Search

Working with Communitys

the Community object is geosnap's central data structure. A Community is a dataset that stores information about a collection of neighborhoods over several time periods, including each neighborhood's physical, socioeconomic, and demographic attributes and its demarcated boundaries. Under the hood, each Community is simply a long-form geopandas geodataframe with some associated metadata.

If you're working with built-in data, you instantiate a Community by choosing the constructor for your dataset and passing either a boundary (geodataframe) or a selection filter that defines the study area. The selection filter can be either a GeoDataFrame boundary or a set of FIPS codes. Boundary queries are often more convenient but they are more expensive to compute and will take longer to construct.
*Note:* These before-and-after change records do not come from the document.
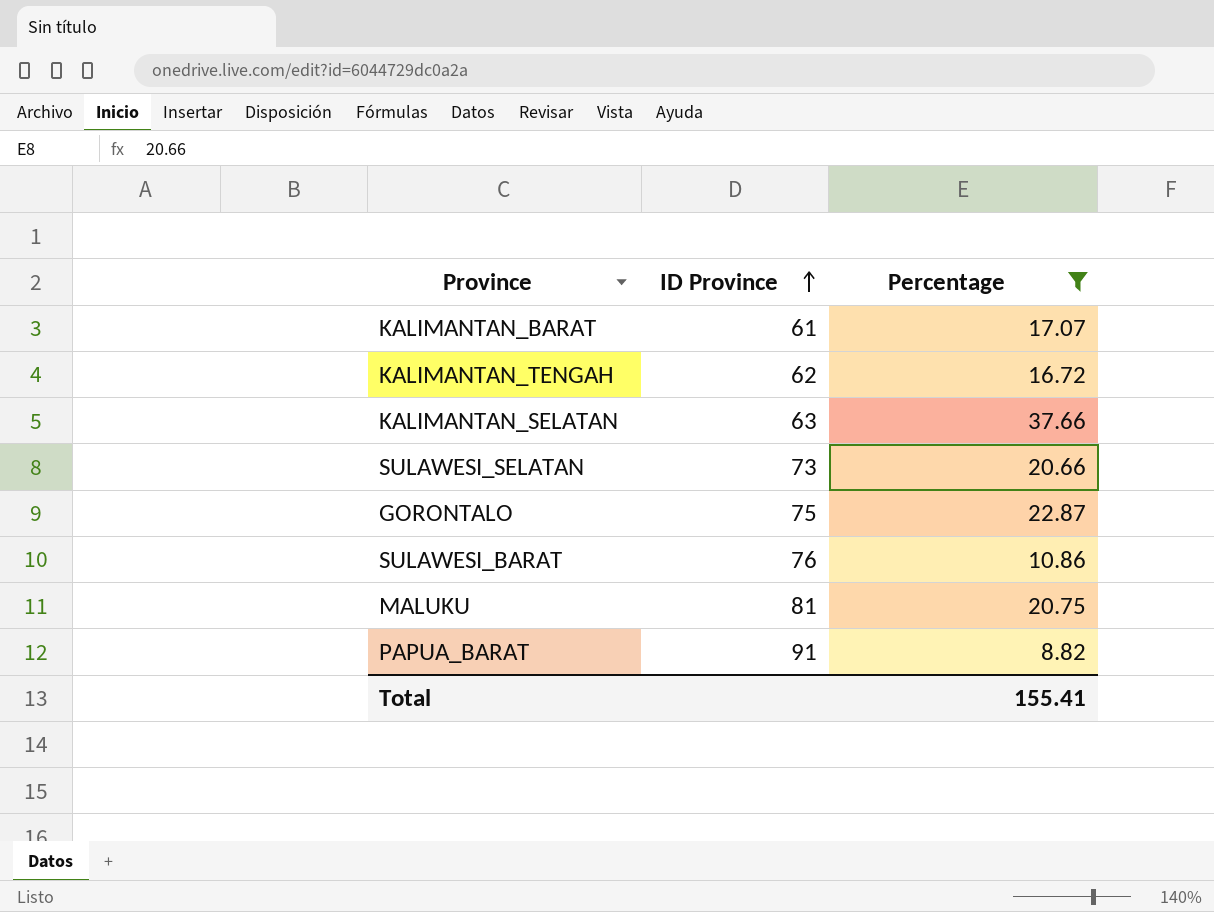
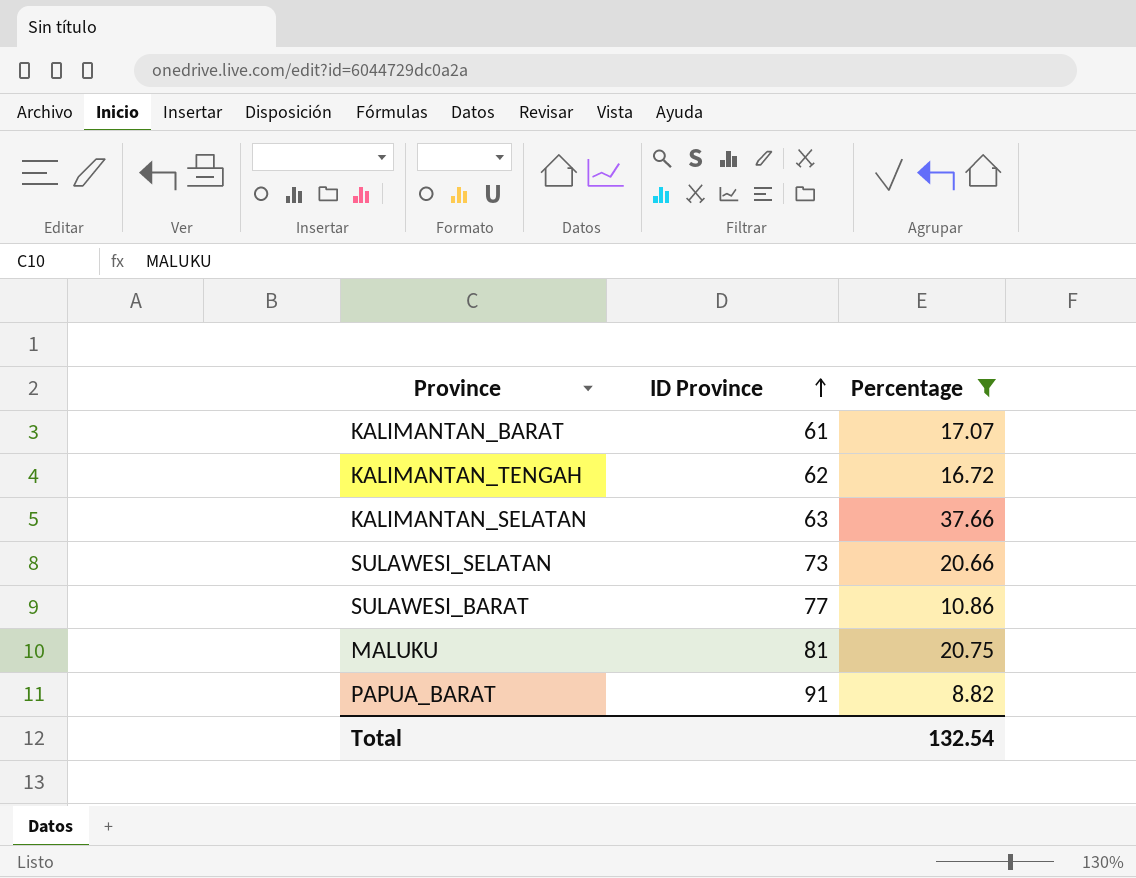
row GORONTALO: 75 | 22.87 -> none
SULAWESI_BARAT | ID Province: 76 -> 77
Total | Percentage: 155.41 -> 132.54

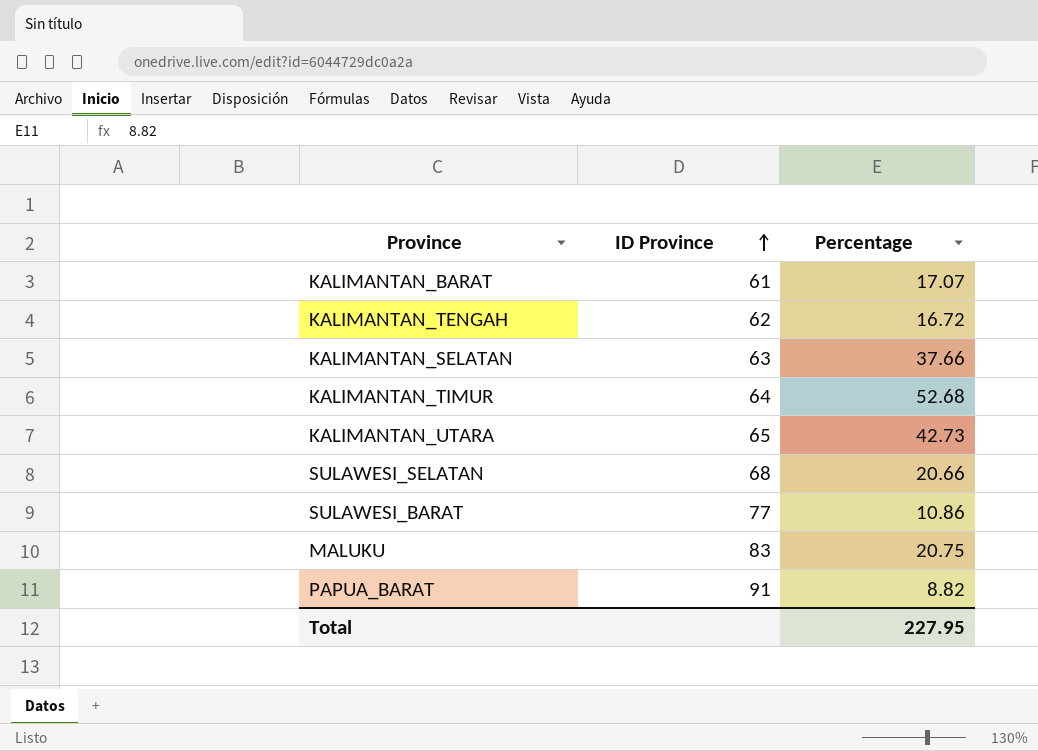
filter: Percentage <= 37.66 -> none
SULAWESI_SELATAN | ID Province: 73 -> 68
MALUKU | ID Province: 81 -> 83
Total | Percentage: 132.54 -> 227.95

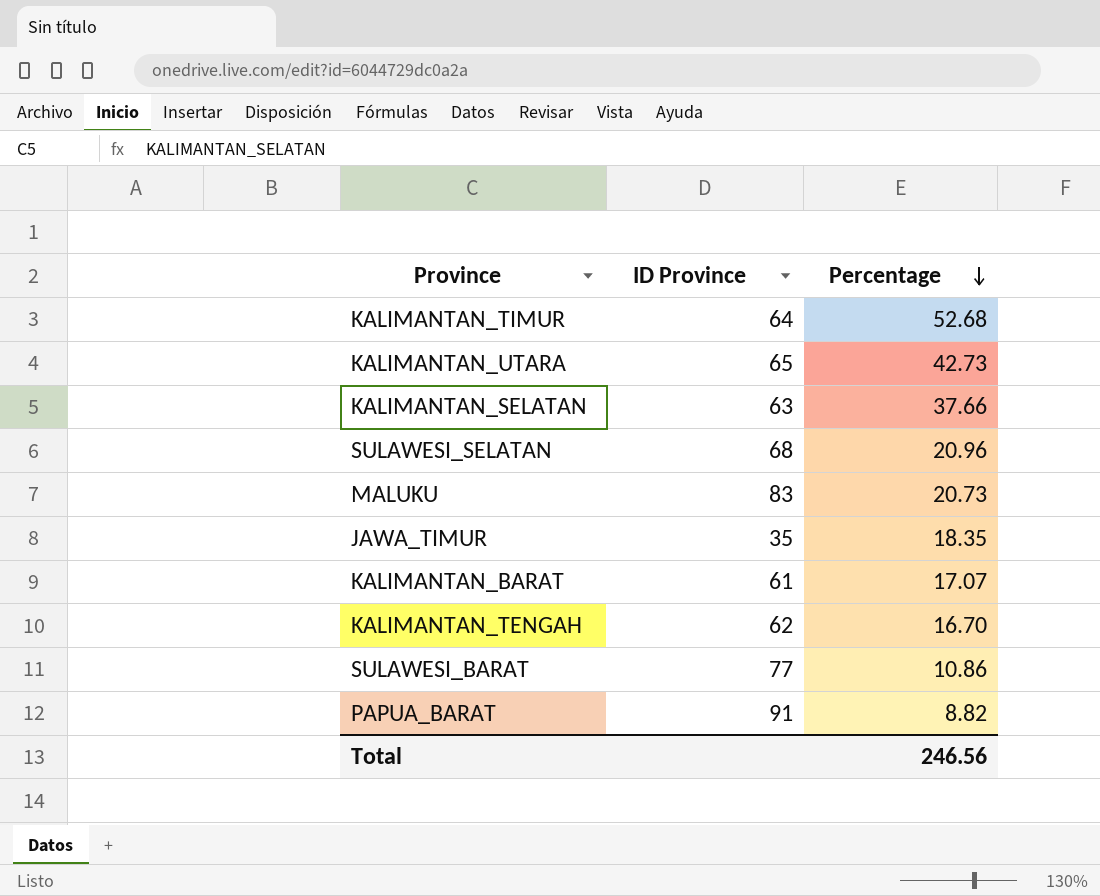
row order: ID Province ascending -> Percentage descending
SULAWESI_SELATAN | Percentage: 20.66 -> 20.96
MALUKU | Percentage: 20.75 -> 20.73
row JAWA_TIMUR: none -> 35 | 18.35
KALIMANTAN_TENGAH | Percentage: 16.72 -> 16.70
Total | Percentage: 227.95 -> 246.56

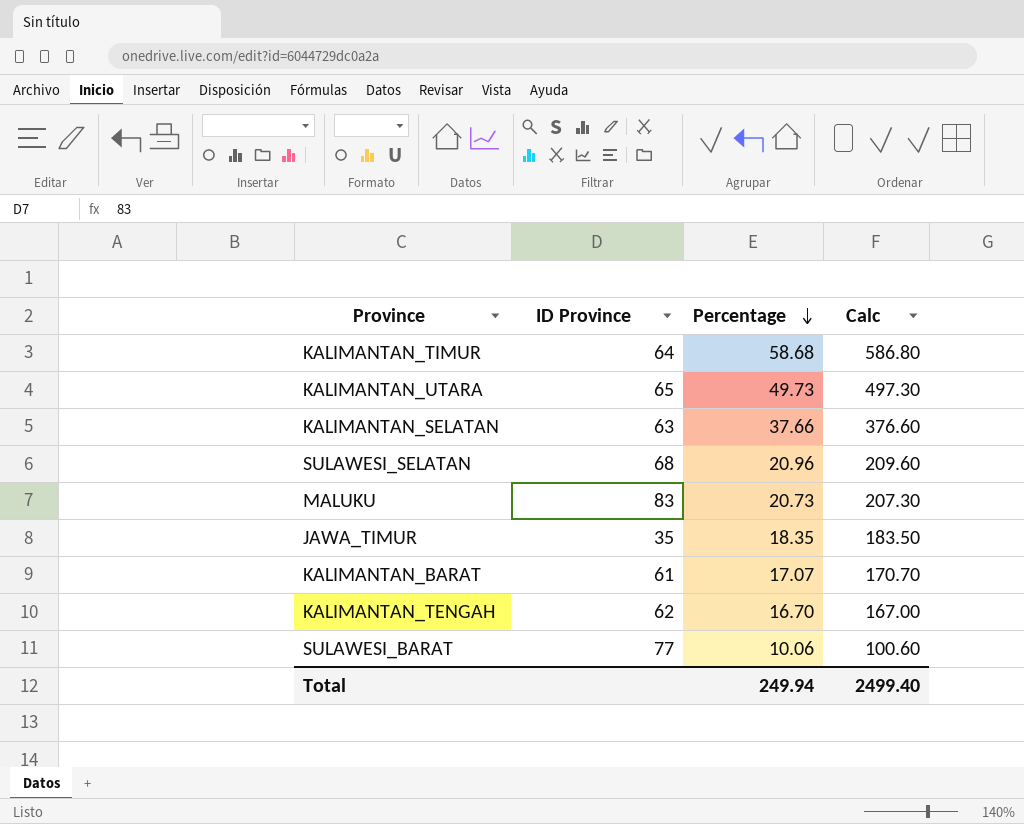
column Calc | formula: none -> [Percentage] * 10
row PAPUA_BARAT: 91 | 8.82 -> none
KALIMANTAN_TIMUR | Percentage: 52.68 -> 58.68
KALIMANTAN_UTARA | Percentage: 42.73 -> 49.73
SULAWESI_BARAT | Percentage: 10.86 -> 10.06
Total | Percentage: 246.56 -> 249.94

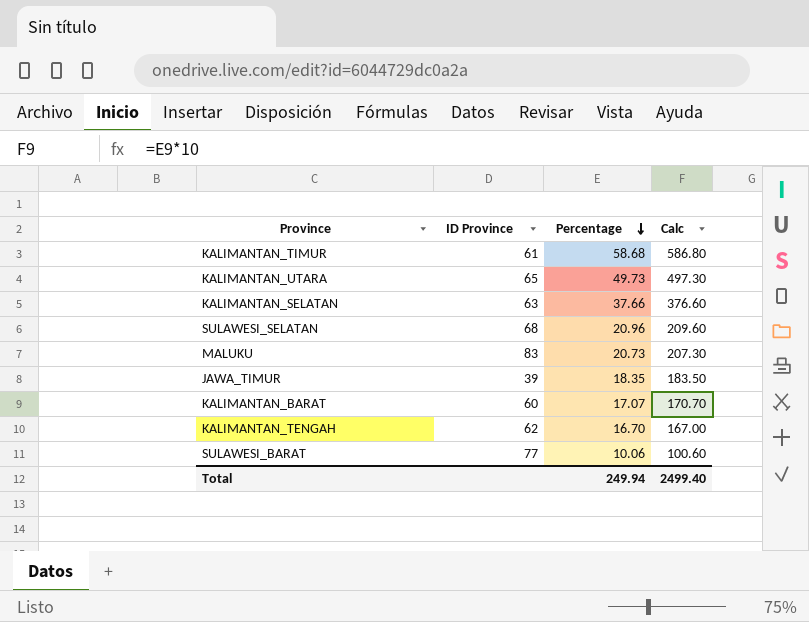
KALIMANTAN_TIMUR | ID Province: 64 -> 61
JAWA_TIMUR | ID Province: 35 -> 39
KALIMANTAN_BARAT | ID Province: 61 -> 60

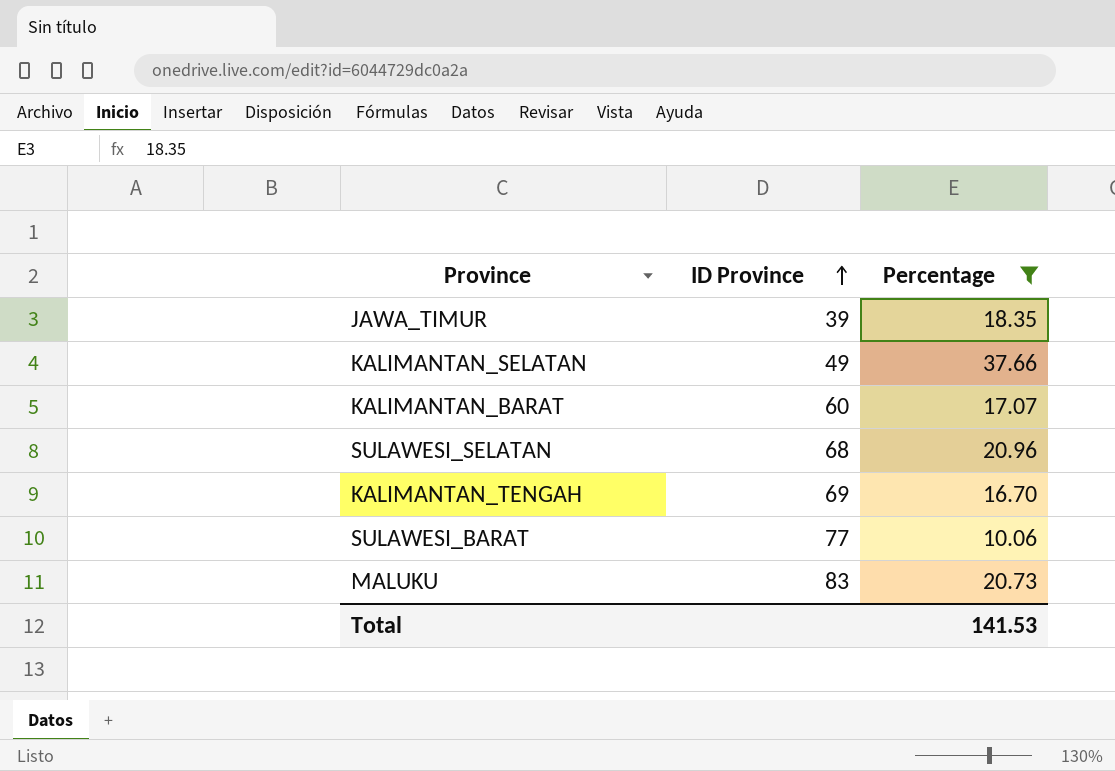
filter: none -> Percentage <= 37.66
row order: Percentage descending -> ID Province ascending
column Calc | formula: [Percentage] * 10 -> none
KALIMANTAN_SELATAN | ID Province: 63 -> 49
KALIMANTAN_TENGAH | ID Province: 62 -> 69
Total | Percentage: 249.94 -> 141.53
When constructing Communitys from fips codes, the constructor has arguments for state, county, msa, or list of any arbitrary fips codes. If more than one of these arguments is passed, geosnap will use the union. This means that each level of the hierarchy is available for convenience but you are free to mix and match msas, states, counties, and even single tracts to create your study region of choice

If you're working with your own data, you instantiate a Community by passing a list of geodataframes (or a single long-form).

from geosnap import Community

Create a Community from built-in census data

The quickest and easiest method for getting started is to instantiate a Community using the built-in census data. To do so, you use the Community.from_census constructor:

# this will create a new community using data from Washington DC (which is fips code 11)
dc = Community.from_census(state_fips='11')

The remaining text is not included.